Five Ways to Survive in Japan
The idea of relocating to a new country is definitely one exciting experience for anybody. You learn and appreciate new culture and customs. It expands your understanding on how other nationalities differ from yours. At some point we get to correct some prejudices we may previously had for that country. On the other hand, it still has its pros and cons which we have to deal with as well.
Looking back at the time I first set foot in the “land of the rising sun” Japan for an English teaching job, it was certainly challenging knowing that it’s completely different from what I used to have back home in Philippines. Most of the concern was how will I survive in a city where everything is constantly at fast pace. But, I won’t deny I was thrilled to come here. A childhood dream finally realized. Little did I know there will be surprises in between. Now, how did I really “survive” it?
Well, here are five ways that helped me make it..
Take the Initiative
When I first got the offer of working in Japan, I was full of doubts. I was entirely asking myself questions of “how”. InitiaIly, I don’t speak Japanese and of course I’m not familiar with the culture and customs practiced here. But after three months of staying in Tokyo, I came to my senses. If other foreign tourists made it then why wouldn’t I?
So here’s the deal. I realized that we need to always be proactive and consistently take an initiative on things we would want to achieve. It goes similarly with living in a new country. Everything I’ve learned so far here was primarily because I took the risk of doing the things that would help me in living Tokyo. I did my own research on how to use the city’s transportation system and how to purchase items in convenience shops and supermarkets.
Keep an Open Mind
The fact of moving to a new place, everything is undoubtedly new. Immersing yourself in a foreign place requires a lot of patience. I was of course reluctant to change some of the things I previously thought was “OK”. There was this certain instance when I was in an Izakaya with a Japanese friend and I had to hang my coat in a hanger however, it was placed quite higher than my arms could reach. So, I stepped on the bench without taking my shoes off which was a big mistake. Japanese considers it a rude behavior for it defeats their manner of keeping things clean. Of course I asked and explained to my friend that it was okey to do that in my country only if it’s necessary. But I realized that I’m not in my country. Likewise, Philippines and Japan are different.

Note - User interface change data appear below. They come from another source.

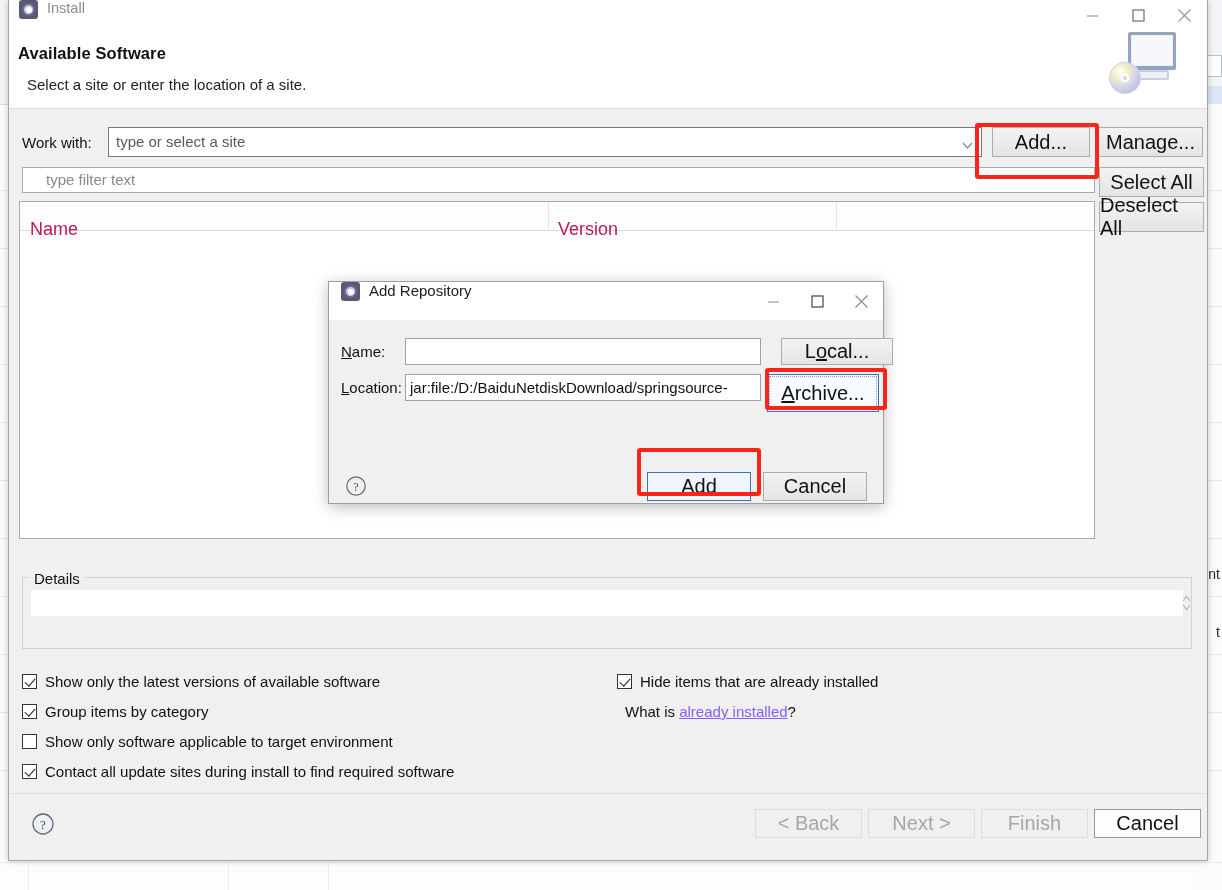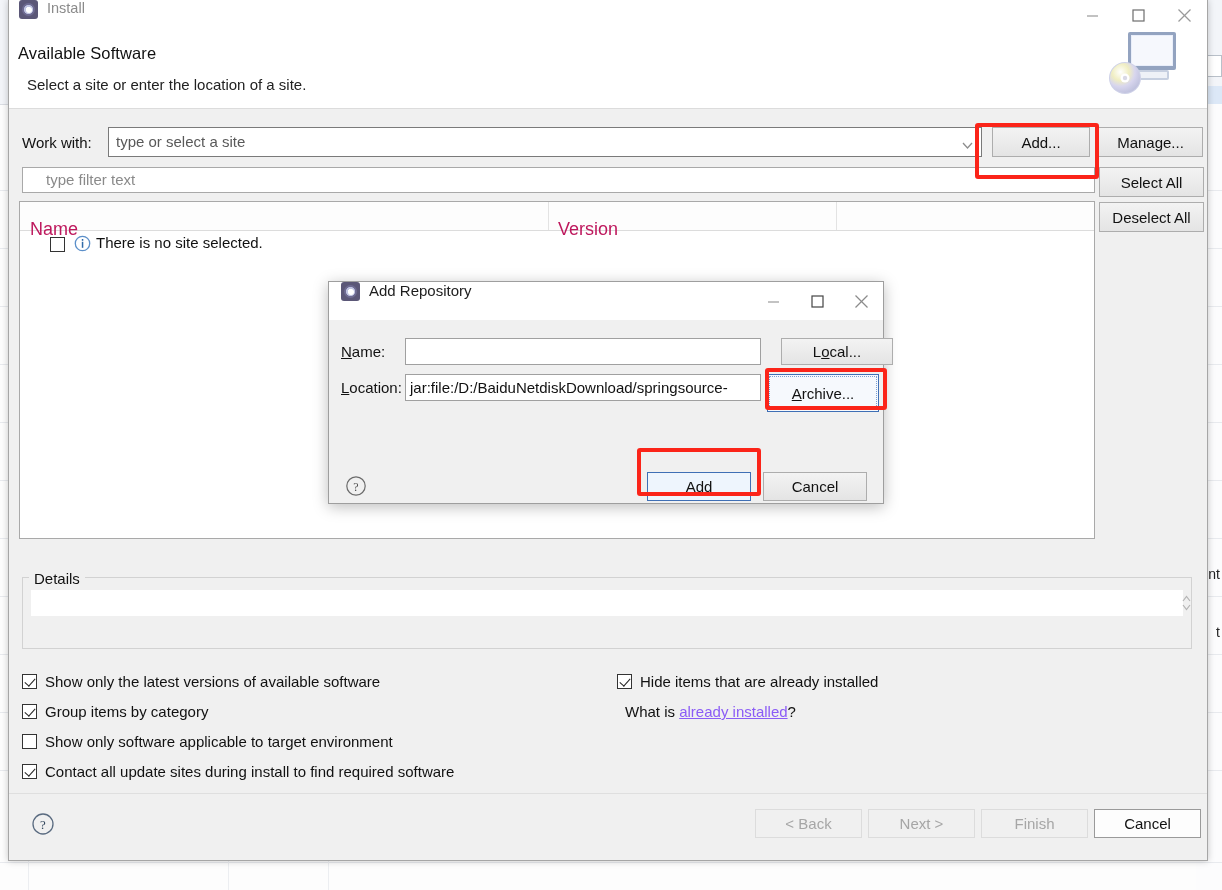--- a/index.html
+++ b/index.html
@@ -44,7 +44,7 @@
   .win-btn svg{display:block;}
 
   .banner{flex:none;background:#ffffff;height:78px;position:relative;border-bottom:1px solid #dcdcdc;}
-  .banner h1{margin:0;position:absolute;left:9px;top:14px;font-size:16.5px;font-weight:normal;color:#111;letter-spacing:.1px;}
+  .banner h1{margin:0;position:absolute;left:9px;top:14px;font-size:16.5px;font-weight:bold;color:#111;letter-spacing:.1px;}
   .banner p{margin:0;position:absolute;left:18px;top:46px;font-size:15px;color:#222;}
   .banner-img{position:absolute;right:24px;top:-2px;width:78px;height:72px;}
 

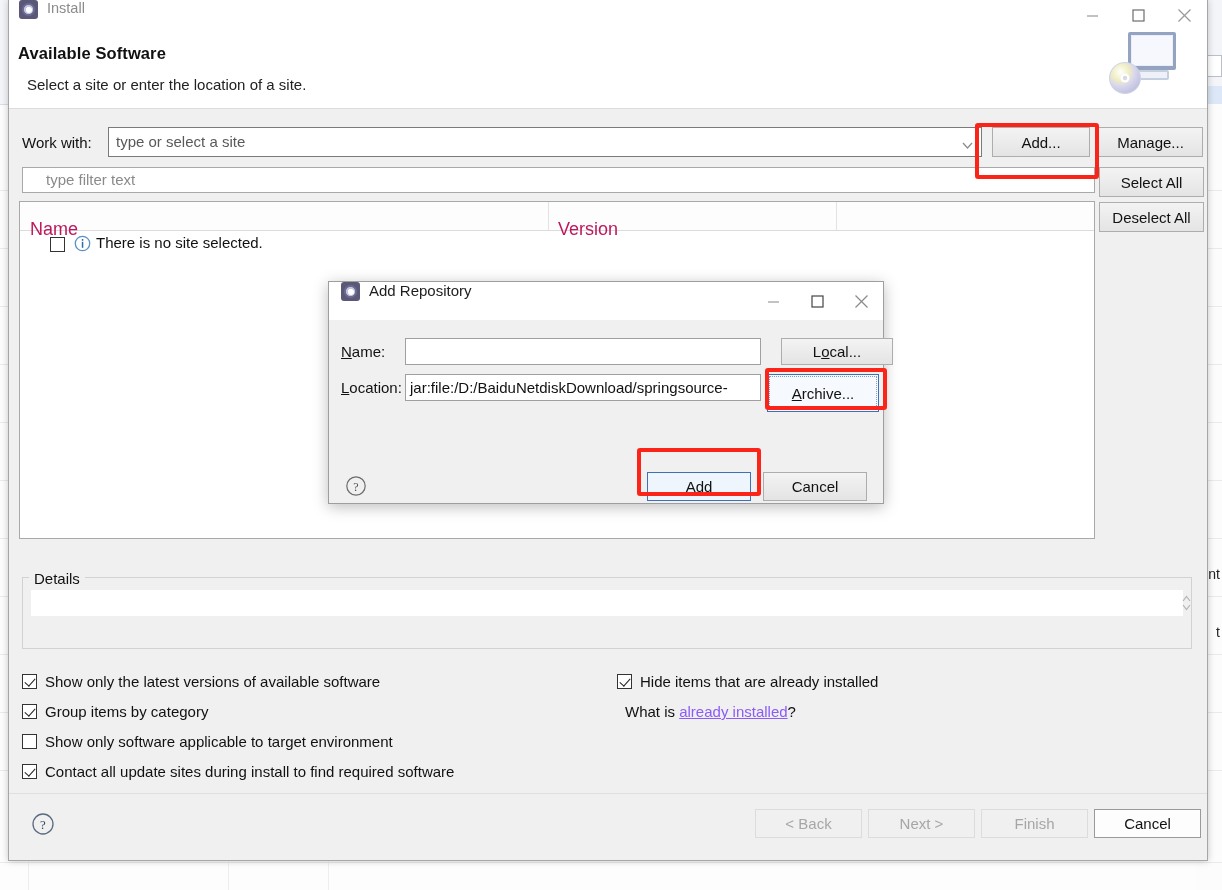--- a/index.html
+++ b/index.html
@@ -58,7 +58,7 @@
   .combo .carrow{position:absolute;right:8px;top:9px;width:11px;height:11px;}
   .btn{
     background:linear-gradient(#f3f3f3,#e4e4e4);border:1px solid #adadad;box-sizing:border-box;
-    font-family:inherit;font-size:15px;color:#111;display:flex;align-items:center;justify-content:center;
+    font-family:inherit;font-size:20px;color:#111;display:flex;align-items:center;justify-content:center;
     cursor:default;
   }
   .btn.disabled{color:#a6a6a6;background:#f0f0f0;border-color:#dcdcdc;}

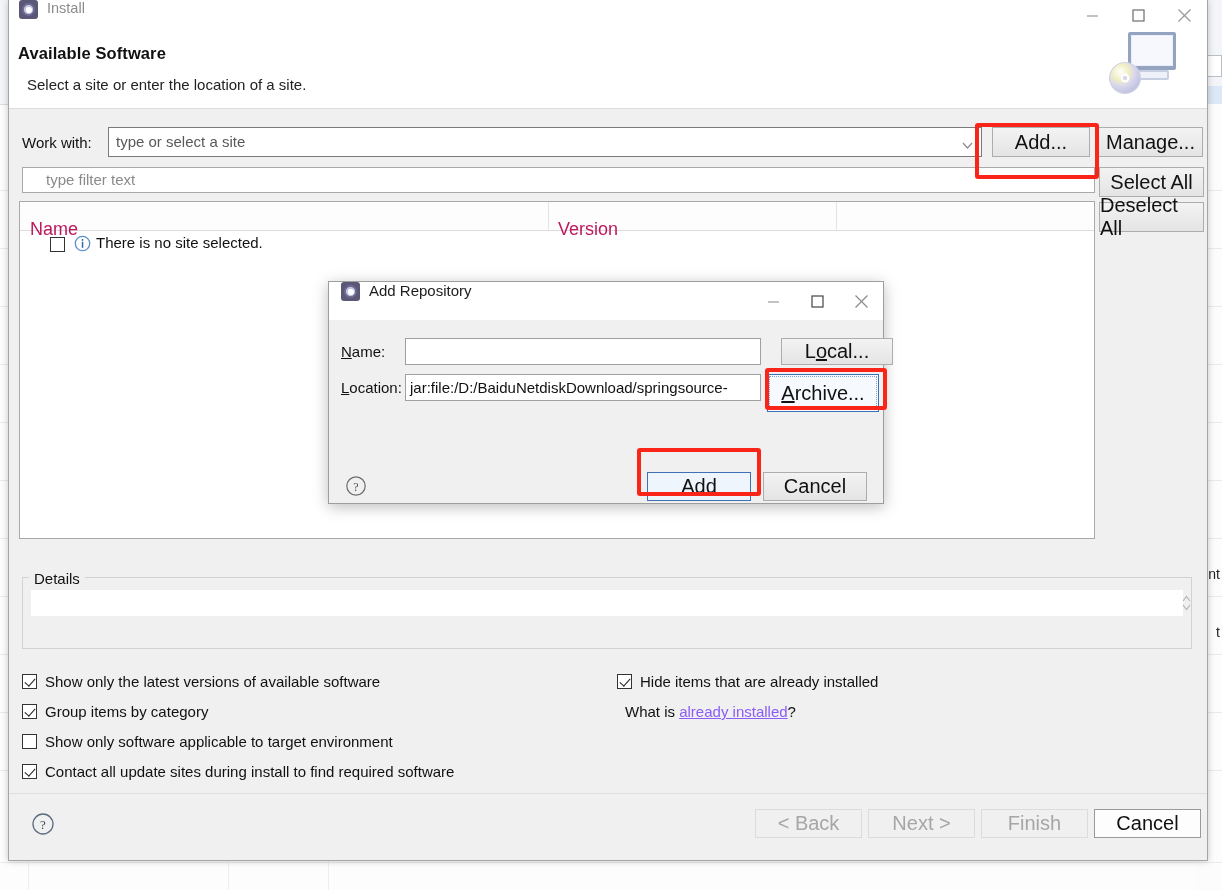--- a/index.html
+++ b/index.html
@@ -246,17 +246,6 @@
         <span class="th" style="left:538px">Version</span>
         <span class="th-sep" style="left:816px"></span>
       </div>
-      <div class="trow">
-        <span class="cellbox"></span>
-        <span class="infoicon">
-          <svg width="17" height="17" viewBox="0 0 17 17">
-            <circle cx="8.5" cy="8.5" r="7.2" fill="#ffffff" stroke="#5b8fc9" stroke-width="1.3"></circle>
-            <rect x="7.8" y="6.8" width="1.5" height="6" fill="#2f6aa8"></rect>
-            <rect x="7.8" y="4" width="1.5" height="1.8" fill="#2f6aa8"></rect>
-          </svg>
-        </span>
-        <span class="rowtext">There is no site selected.</span>
-      </div>
     </div>
 
     <div class="details"></div>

So, I set aside those differences and deal with what’s on the table and welcomed new knowledge with humility.
Learn the Language
For most tourist visiting a country, having a language guide book or language app is necessary to get by. Not only it allows you to make yourself understood by locals but it could also be an additional skill to have. I took the former quite seriously though.

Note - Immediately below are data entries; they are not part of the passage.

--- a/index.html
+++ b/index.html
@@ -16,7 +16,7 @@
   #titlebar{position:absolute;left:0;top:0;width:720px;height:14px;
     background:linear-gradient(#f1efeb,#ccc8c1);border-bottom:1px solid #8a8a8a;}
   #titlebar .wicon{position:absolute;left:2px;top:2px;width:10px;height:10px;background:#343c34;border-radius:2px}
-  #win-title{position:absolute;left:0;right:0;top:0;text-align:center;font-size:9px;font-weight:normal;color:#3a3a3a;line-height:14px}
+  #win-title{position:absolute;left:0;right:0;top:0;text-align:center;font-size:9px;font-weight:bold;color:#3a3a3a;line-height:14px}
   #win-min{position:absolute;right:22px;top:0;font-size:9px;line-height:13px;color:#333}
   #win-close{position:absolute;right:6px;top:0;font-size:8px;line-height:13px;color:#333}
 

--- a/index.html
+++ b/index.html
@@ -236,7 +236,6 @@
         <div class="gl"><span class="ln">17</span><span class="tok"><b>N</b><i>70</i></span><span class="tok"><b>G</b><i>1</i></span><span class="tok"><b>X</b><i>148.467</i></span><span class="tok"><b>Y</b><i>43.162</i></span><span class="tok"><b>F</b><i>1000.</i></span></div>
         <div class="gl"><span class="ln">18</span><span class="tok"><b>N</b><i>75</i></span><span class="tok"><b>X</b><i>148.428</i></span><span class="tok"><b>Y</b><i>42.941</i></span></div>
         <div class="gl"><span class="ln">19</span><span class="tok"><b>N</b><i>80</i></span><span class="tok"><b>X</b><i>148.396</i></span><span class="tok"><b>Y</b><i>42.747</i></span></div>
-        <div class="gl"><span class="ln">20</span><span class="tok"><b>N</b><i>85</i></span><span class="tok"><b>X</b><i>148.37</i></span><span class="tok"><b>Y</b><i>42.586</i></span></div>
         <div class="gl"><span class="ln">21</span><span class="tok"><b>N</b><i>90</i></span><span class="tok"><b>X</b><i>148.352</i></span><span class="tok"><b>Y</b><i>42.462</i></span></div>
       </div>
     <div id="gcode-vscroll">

Apparently, I did learn some basic Japanese expressions however, it has its own asperity particularly with vocabularies since I have shorter memory now that I got older (I’m still in my 20’s though). I had to take notes from time to time. Good thing people here are enthusiastic to help you understand some difficult expressions. So it was fun learning the language naturally plus you get to expand your understanding on the country itself.

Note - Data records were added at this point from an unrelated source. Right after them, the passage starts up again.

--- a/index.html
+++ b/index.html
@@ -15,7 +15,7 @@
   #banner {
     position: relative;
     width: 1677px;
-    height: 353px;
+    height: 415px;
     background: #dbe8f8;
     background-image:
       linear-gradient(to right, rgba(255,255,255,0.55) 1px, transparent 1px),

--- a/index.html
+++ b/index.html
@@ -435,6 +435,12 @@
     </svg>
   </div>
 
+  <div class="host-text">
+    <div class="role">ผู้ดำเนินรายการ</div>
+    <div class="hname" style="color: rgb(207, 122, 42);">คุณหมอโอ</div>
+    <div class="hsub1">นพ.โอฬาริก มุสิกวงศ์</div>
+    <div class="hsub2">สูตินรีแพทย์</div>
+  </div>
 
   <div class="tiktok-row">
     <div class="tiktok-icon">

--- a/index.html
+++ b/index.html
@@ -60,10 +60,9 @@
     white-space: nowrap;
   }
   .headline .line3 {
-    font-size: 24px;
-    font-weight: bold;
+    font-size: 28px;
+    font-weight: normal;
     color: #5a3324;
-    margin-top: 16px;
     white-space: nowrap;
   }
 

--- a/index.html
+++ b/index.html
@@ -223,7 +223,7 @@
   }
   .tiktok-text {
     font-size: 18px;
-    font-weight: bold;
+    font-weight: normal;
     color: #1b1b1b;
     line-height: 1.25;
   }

The main point here is, language is definitely what makes us connect with people. And to live in a new environment requires us to adapt to whatever is necessary for survival.
A year living in Japan also gave me some fair share of culture shocks too. You would feel alienated most of the time. It’s as if you are an non-existent outsider. So what I did, I studied how Japanese behave. These includes the gestures they make and the common expressions they use for certain situations which I’m really keen on even up to this time. I’ve experienced being stared at probably because they knew I was foreign. However, as time goes by I get to acquire certain Japanese manners naturally and it felt great because it was self-taught. So blend in as much possible.
Don’t Lose the Humor
I don’t mean you have to be a clown or anything to that matter. We all know how shy Japanese are, so starting or keeping a conversation is quite a challenge. Obviously we all have jokes we enjoy back home but it really won’t matter though especially with what I experienced here. As you translate jokes it inevitably lose its effect.
Maintaining a lively atmosphere is an advantage. I’m more on a talkative person so I had to minimize it (a bit hard actually) since it’s been quite of a struggle starting a conversation with a Japanese knowing for a fact that they are shy by nature. But keeping a friendly vibe would definitely take you further.